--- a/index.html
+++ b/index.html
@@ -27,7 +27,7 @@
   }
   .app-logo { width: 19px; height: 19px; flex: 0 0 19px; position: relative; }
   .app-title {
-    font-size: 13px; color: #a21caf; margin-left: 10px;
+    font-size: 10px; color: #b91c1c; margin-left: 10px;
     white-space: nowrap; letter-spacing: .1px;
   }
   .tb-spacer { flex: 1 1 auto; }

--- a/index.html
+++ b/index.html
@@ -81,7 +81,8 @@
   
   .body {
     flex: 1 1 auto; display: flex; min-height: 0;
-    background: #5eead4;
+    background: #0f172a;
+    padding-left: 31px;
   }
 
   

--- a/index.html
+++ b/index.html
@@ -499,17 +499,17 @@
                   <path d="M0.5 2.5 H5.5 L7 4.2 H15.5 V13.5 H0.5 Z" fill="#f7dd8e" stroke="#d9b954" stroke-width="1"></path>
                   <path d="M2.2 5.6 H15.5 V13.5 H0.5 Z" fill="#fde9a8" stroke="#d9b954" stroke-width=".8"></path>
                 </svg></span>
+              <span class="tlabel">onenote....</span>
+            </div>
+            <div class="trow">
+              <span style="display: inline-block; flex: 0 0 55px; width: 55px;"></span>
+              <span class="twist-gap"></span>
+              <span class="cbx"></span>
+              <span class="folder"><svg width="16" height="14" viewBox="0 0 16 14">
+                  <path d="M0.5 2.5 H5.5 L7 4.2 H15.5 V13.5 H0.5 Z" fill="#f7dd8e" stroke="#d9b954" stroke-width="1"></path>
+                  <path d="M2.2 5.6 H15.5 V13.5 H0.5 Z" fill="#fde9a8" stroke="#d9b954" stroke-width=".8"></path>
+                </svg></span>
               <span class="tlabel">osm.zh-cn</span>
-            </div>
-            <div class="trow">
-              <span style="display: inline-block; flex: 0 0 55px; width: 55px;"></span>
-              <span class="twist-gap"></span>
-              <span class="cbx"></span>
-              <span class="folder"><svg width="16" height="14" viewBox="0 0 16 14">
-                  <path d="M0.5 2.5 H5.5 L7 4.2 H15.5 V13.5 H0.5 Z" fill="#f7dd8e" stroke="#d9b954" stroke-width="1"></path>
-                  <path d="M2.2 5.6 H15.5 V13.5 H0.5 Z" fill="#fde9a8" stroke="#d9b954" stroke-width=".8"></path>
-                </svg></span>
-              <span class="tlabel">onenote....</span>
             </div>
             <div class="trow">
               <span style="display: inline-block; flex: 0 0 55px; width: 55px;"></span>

TASK OBJECTIVE:
Each line in the data that holds the string "height" must be returned.

OUTPUT BELOW:
   .app-logo { width: 19px; height: 19px; flex: 0 0 19px; position: relative; }
     flex: 1 1 auto; display: flex; min-height: 0;
+              <span class="folder"><svg width="16" height="14" viewBox="0 0 16 14">
-              <span class="folder"><svg width="16" height="14" viewBox="0 0 16 14">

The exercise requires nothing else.